Sectoral damage beyond IT
While IT led the decline, the selloff broadened across the market. Metals and PSU banks were cited as showing sharp weakness after IT. Another market note pointed to Nifty real estate as one of the top sectoral losers, with Nifty Auto, Nifty FMCG and Nifty Metal also under pressure. This breadth mattered because it suggested the fall was not confined to one pocket of the market, even if IT was the primary drag. In such sessions, index moves can accelerate as multiple sectors contribute simultaneously.
Late-session drop, algo chatter and MSCI rebalancing talk
A separate transcript-style market commentary highlighted a sharp fall around 3:00 pm, attributing it to possible algo-driven trades. It also mentioned MSCI rebalancing as a potential contributor, while noting that MSCI-linked activity typically occurs in the last 15 to 30 minutes of trade. The same commentary observed that the market was trading below key daily moving averages, including the 50, 100 and 200 DMA, a technical setup that can amplify downside moves when selling intensifies. The late fall was described as about 150 points in that segment of the move.
What market participants said
Hariprasad K, Research Analyst and Founder at Livelong Wealth, described the day as highly volatile, citing geopolitical concerns, elevated crude prices and a sharp IT sell-off as key drags. He added that the sharp correction in IT was the key story of the day. The combination of global and domestic triggers kept investors cautious, with several reports highlighting risk-off behaviour and persistent overseas selling.
Key facts at a glance
Why this selloff mattered
The session underscored how quickly export-facing sectors like IT can drive headline indices when global demand signals deteriorate.

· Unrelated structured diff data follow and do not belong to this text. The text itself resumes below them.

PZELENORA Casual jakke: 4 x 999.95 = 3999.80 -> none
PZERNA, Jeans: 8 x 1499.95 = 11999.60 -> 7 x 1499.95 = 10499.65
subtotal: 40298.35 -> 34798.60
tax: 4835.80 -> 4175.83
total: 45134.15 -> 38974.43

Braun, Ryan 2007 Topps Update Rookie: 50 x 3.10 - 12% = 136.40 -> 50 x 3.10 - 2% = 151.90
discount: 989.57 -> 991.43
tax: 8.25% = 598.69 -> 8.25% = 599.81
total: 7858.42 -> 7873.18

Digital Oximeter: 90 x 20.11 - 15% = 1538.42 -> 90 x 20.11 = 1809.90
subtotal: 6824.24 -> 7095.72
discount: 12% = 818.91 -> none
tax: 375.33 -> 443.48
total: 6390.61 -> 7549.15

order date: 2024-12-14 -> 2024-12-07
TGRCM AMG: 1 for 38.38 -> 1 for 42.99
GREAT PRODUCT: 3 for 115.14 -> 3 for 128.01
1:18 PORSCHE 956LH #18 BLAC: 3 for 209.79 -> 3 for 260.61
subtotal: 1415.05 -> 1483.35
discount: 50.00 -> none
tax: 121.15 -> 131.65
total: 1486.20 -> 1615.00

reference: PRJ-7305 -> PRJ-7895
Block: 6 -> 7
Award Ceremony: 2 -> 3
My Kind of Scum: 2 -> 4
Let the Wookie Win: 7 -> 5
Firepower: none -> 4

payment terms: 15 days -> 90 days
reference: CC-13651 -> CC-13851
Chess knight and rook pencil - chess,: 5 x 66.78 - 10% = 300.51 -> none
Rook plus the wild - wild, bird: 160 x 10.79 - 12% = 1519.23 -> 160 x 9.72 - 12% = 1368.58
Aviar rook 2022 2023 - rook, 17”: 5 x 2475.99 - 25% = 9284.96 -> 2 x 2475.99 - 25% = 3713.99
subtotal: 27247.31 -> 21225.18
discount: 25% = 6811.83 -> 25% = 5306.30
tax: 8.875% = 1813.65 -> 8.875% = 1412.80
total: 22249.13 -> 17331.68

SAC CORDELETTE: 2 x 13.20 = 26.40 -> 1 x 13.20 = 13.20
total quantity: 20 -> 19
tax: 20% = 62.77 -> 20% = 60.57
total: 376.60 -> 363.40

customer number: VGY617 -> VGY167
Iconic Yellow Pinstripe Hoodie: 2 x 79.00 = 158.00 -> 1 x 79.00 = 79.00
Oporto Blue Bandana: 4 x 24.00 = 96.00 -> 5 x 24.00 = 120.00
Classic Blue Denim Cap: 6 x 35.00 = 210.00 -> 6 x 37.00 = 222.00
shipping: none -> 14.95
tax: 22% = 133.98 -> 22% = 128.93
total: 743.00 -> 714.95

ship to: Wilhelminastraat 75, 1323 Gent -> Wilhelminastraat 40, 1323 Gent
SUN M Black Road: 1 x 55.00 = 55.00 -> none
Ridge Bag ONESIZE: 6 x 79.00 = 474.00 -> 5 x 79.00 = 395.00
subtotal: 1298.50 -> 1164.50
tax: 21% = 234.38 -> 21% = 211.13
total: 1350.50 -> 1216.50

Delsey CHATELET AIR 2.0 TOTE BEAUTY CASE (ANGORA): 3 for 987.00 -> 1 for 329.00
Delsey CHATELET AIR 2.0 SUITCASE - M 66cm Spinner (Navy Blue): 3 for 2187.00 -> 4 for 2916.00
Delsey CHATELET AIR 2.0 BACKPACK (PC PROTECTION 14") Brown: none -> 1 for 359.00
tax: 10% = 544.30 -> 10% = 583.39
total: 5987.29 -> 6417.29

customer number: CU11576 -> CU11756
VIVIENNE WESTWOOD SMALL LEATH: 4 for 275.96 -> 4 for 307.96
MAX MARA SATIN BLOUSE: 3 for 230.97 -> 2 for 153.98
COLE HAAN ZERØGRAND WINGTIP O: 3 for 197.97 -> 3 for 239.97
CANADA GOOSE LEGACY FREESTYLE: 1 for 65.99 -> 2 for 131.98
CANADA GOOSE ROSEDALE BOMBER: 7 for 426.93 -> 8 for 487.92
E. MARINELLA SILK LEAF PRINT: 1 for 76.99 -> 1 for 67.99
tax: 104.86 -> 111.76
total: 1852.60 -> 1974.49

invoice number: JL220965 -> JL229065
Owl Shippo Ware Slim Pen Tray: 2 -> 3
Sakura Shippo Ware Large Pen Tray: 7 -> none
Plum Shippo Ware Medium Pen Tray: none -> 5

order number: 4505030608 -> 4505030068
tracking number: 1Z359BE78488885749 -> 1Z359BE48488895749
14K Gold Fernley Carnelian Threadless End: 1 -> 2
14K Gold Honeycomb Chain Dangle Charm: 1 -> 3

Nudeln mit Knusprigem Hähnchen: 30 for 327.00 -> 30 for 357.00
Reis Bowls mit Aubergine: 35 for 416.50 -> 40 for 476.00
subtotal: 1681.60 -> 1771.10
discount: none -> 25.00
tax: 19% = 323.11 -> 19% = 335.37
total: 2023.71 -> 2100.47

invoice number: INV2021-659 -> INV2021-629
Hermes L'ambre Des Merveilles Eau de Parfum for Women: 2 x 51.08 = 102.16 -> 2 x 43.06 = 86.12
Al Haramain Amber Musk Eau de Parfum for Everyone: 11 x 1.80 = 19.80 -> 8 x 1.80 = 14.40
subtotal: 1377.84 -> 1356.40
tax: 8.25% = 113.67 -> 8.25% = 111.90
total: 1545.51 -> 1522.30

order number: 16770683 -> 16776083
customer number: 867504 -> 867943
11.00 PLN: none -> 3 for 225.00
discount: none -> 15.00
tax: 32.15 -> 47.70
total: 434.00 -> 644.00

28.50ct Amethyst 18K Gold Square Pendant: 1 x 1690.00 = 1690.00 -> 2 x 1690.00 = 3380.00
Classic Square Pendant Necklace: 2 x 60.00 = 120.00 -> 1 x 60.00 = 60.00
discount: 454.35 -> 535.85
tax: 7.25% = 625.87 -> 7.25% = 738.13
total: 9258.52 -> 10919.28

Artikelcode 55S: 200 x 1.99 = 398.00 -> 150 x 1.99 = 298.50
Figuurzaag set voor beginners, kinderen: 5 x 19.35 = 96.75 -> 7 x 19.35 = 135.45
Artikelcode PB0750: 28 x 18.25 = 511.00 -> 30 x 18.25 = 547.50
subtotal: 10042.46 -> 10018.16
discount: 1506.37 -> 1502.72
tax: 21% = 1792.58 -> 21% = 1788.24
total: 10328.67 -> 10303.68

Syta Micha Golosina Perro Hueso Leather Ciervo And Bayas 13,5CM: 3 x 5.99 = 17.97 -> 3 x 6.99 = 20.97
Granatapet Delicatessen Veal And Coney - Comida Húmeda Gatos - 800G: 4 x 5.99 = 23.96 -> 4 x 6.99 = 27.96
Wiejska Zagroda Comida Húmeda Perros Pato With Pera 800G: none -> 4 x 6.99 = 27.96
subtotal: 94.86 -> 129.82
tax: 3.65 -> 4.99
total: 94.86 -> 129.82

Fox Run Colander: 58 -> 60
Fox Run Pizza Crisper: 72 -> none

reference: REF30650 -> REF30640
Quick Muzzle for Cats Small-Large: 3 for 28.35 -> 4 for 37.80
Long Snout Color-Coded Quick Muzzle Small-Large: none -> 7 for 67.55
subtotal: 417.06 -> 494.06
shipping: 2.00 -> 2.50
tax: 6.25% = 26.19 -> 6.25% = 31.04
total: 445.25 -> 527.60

Accenture’s trimmed outlook, combined with concerns about AI-led disruption and softer technology spending, fed directly into heavy selling in Indian IT names. At the same time, crude oil spikes and Middle East tensions added macro risk, while FII outflows and a weaker rupee tightened financial conditions in market pricing. With volatility rising and multiple sectors participating in the decline, the selloff reflected more than just stock-specific moves.
Conclusion
Sensex and Nifty declined as a fresh IT selloff, higher crude and geopolitical uncertainty combined with persistent foreign selling and a weaker rupee. Attention is likely to remain on global risk signals, crude prices, FII flow data, and any further clarity on US tariff policy and US-Iran developments.